# [TASK PROMPT]
If a line in the entries includes "properly", show that line.

# [DATA SUPPLIED]
-*-
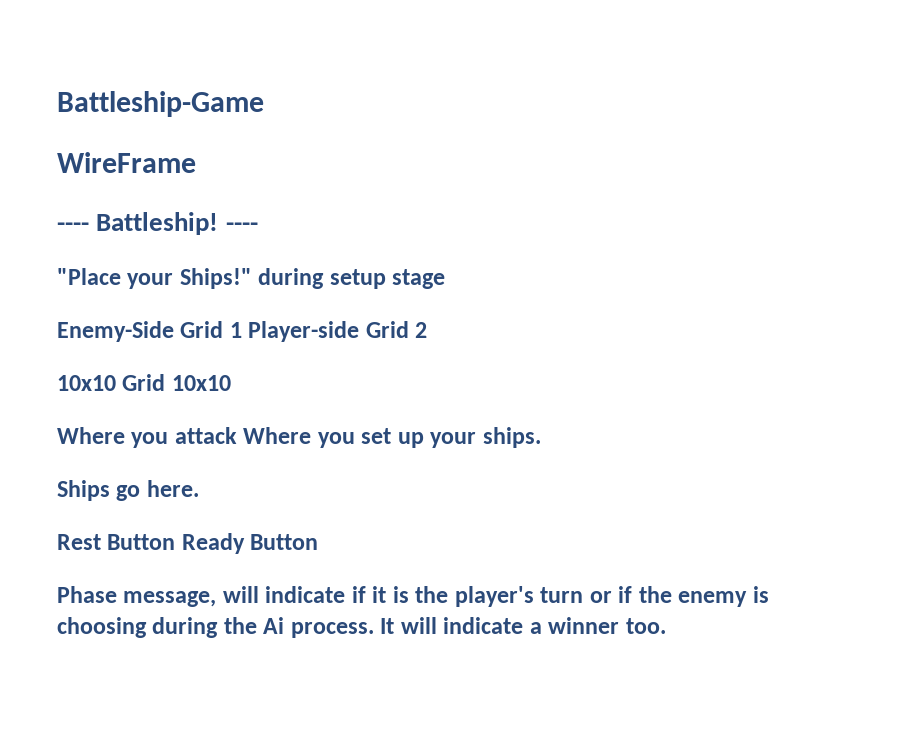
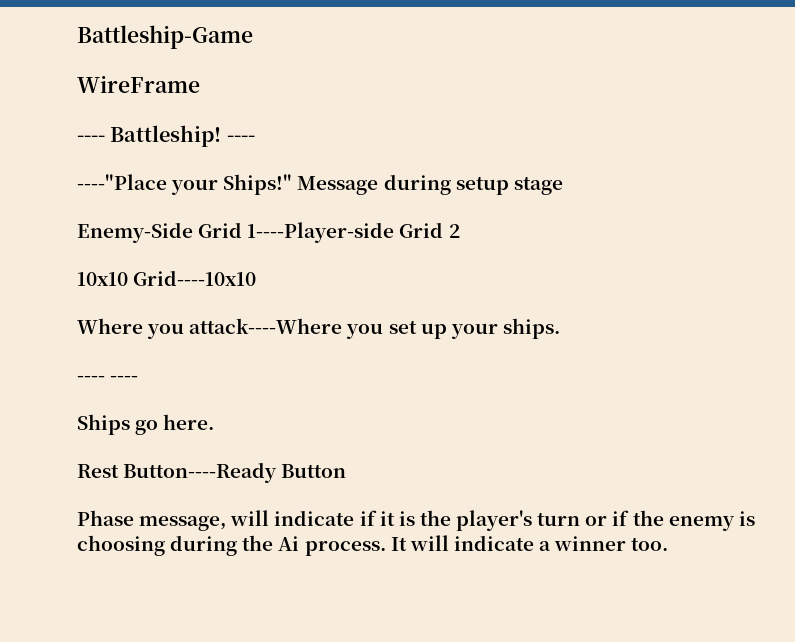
- "Place your Ships!" during setup stage
+ ----"Place your Ships!" Message during setup stage
- Enemy-Side Grid 1 Player-side Grid 2
+ Enemy-Side Grid 1----Player-side Grid 2
- 10x10 Grid 10x10
- Where you attack Where you set up your ships.
+ 10x10 Grid----10x10
+ Where you attack----Where you set up your ships.
+ ---- ----
- Rest Button Ready Button
+ Rest Button----Ready Button

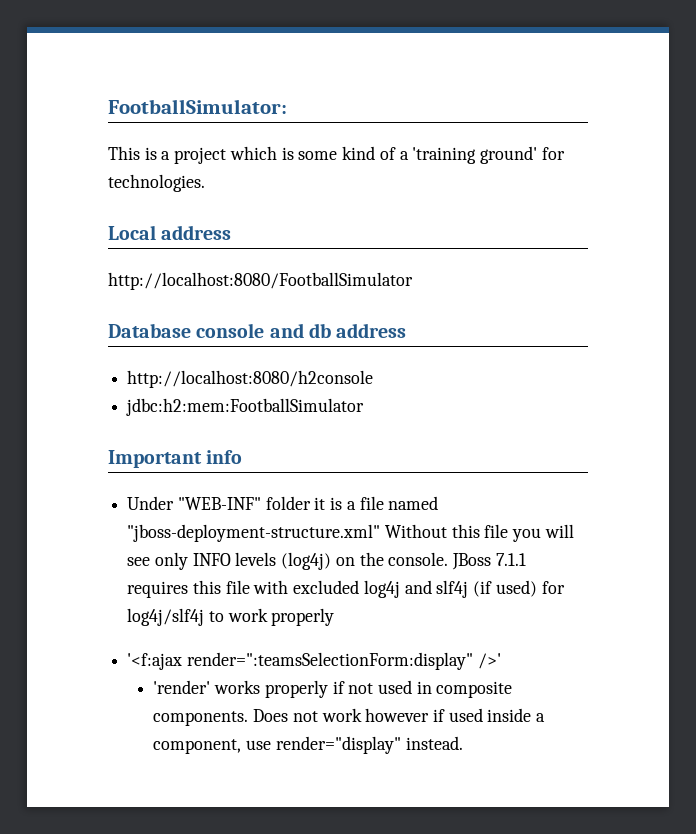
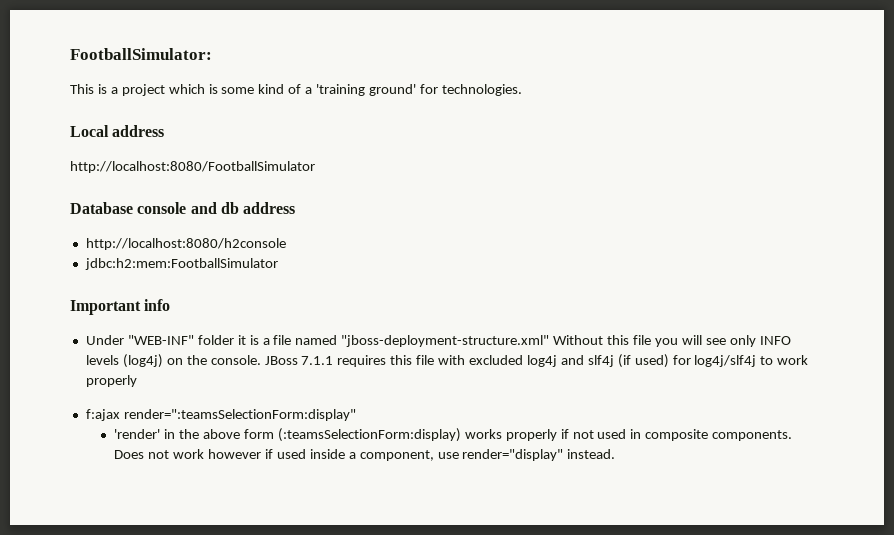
- '<f:ajax render=":teamsSelectionForm:display" />'
+ f:ajax render=":teamsSelectionForm:display"
- 'render' works properly if not used in composite components.
+ 'render' in the above form (:teamsSelectionForm:display) works properly if not used in composite components.

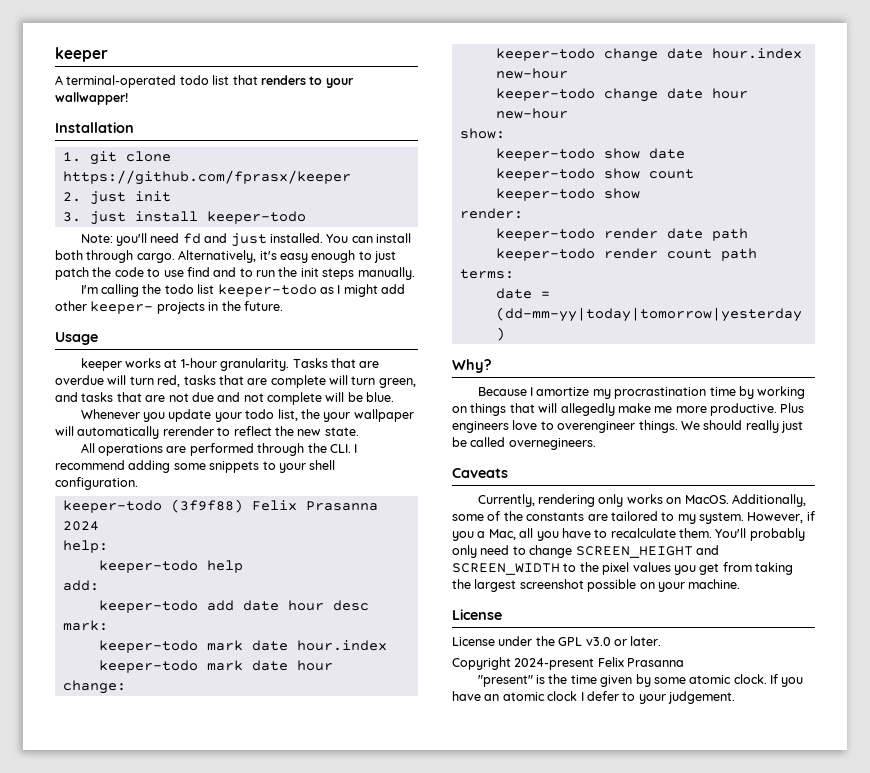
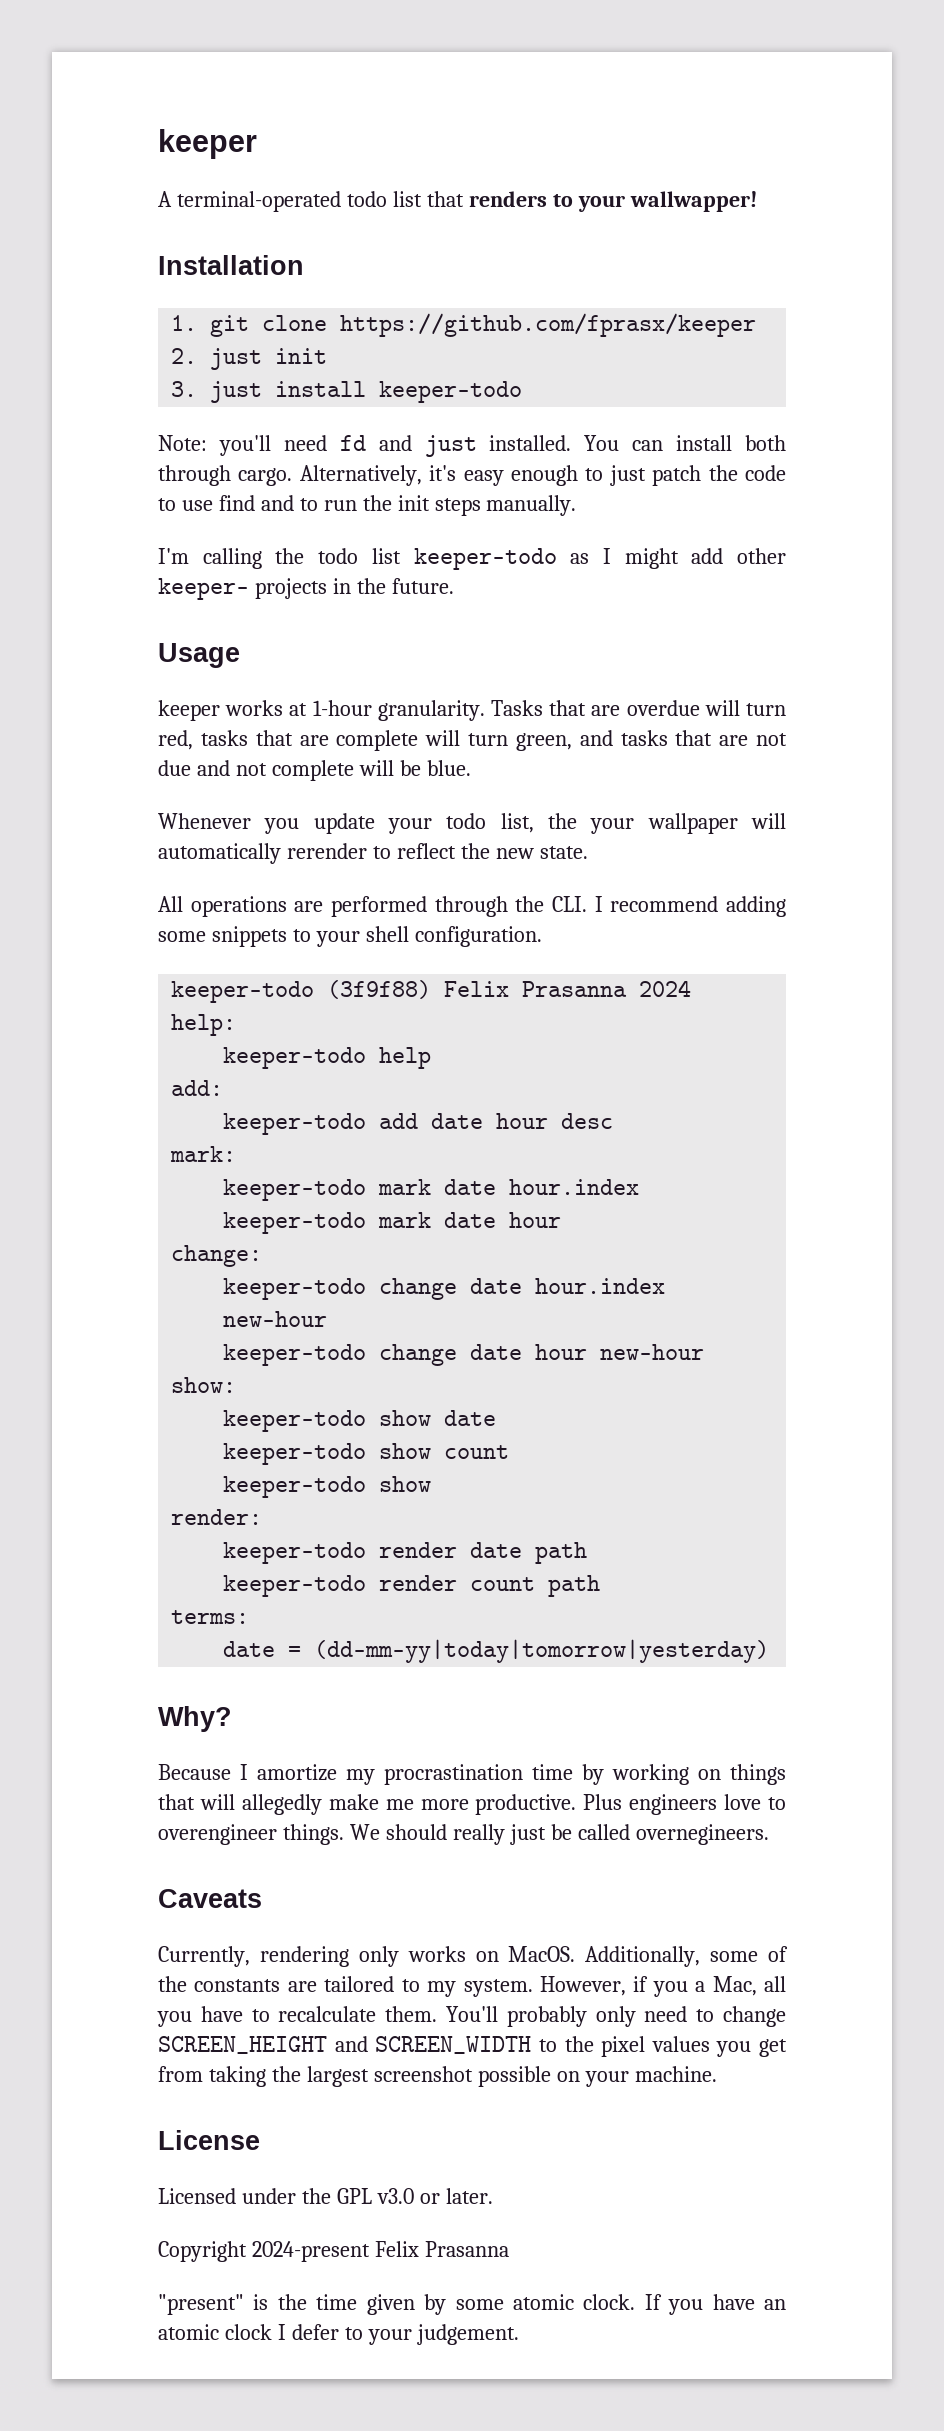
- License under the GPL v3.0 or later.
+ Licensed under the GPL v3.0 or later.

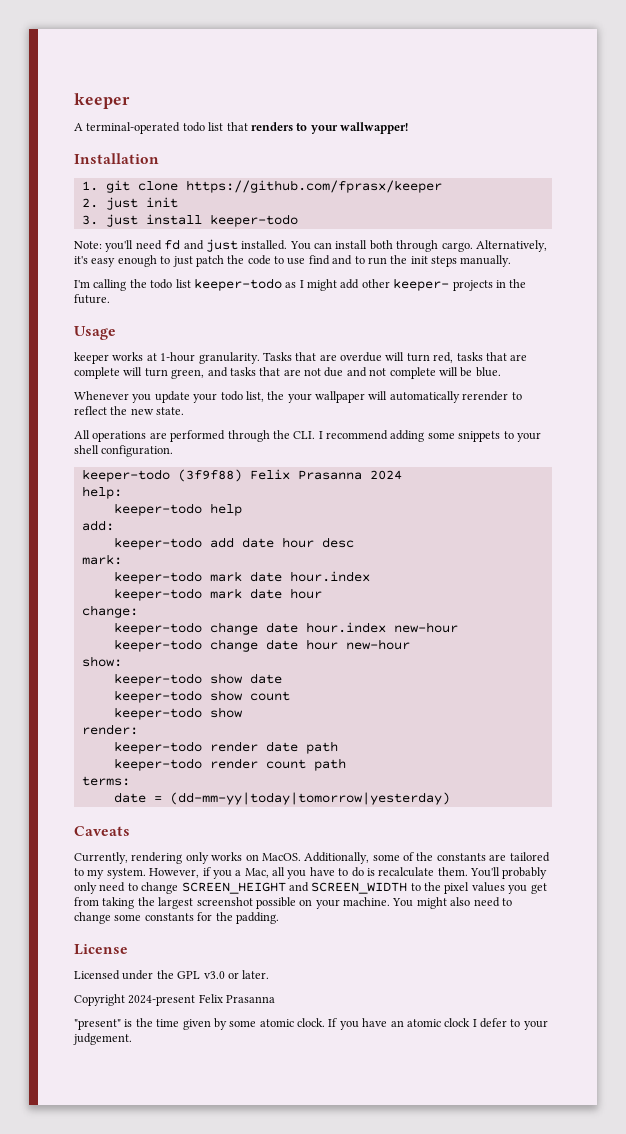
- Why?
- Because I amortize my procrastination time by working on things that will allegedly make me more productive. Plus engineers love to overengineer things. We should really just be called overnegineers.
- However, if you a Mac, all you have to recalculate them.
+ However, if you a Mac, all you have to do is recalculate them.
+ You might also need to change some constants for the padding.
-*-
# [RESPONSE TO THIS EXERCISE]
- 'render' works properly if not used in composite components.
+ 'render' in the above form (:teamsSelectionForm:display) works properly if not used in composite components.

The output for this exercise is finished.